▶ Task objective: In the listing below, find the line that contains "padding-left: none ->" and the line that contains "text: /单螺杆挤出 ->". Quote both and every line between them, exactly, and nothing more.

-- Raw data follows --

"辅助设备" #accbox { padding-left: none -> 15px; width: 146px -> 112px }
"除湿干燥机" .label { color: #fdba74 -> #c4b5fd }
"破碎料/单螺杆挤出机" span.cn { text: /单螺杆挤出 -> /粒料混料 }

-- Raw data concluded --
-- Raw data follows --

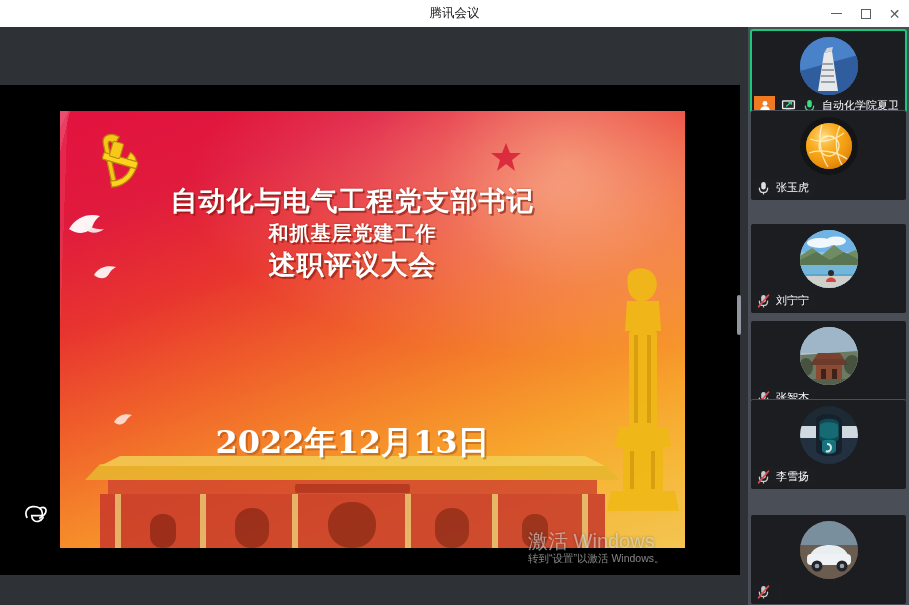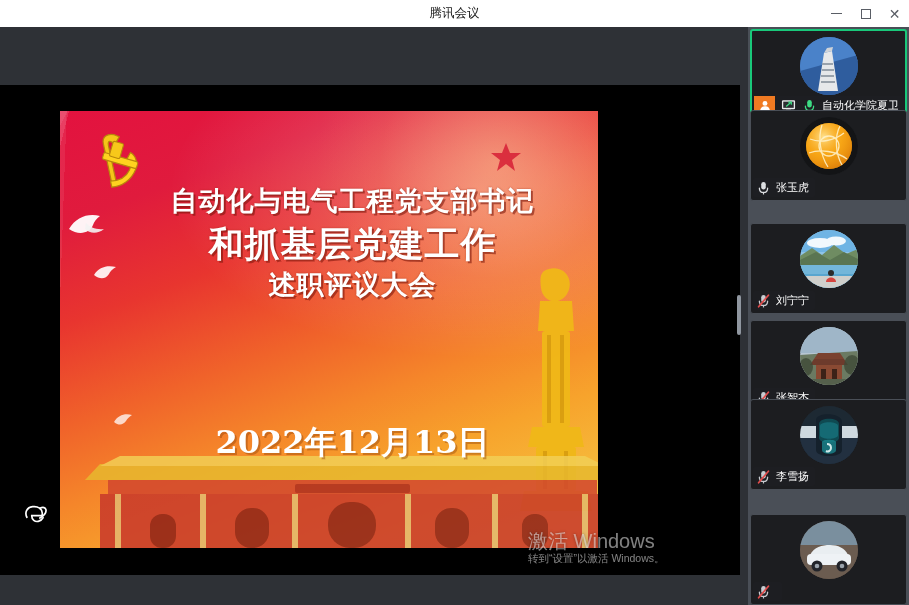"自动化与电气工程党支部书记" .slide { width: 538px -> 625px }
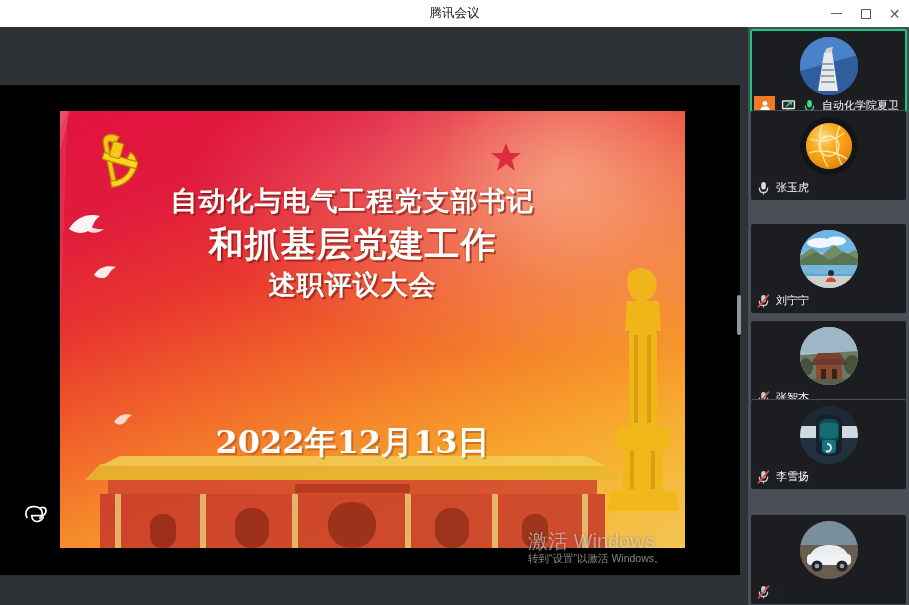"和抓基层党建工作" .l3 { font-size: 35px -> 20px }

-- Raw data concluded --

▶ Completed exercise:
"辅助设备" #accbox { padding-left: none -> 15px; width: 146px -> 112px }
"除湿干燥机" .label { color: #fdba74 -> #c4b5fd }
"破碎料/单螺杆挤出机" span.cn { text: /单螺杆挤出 -> /粒料混料 }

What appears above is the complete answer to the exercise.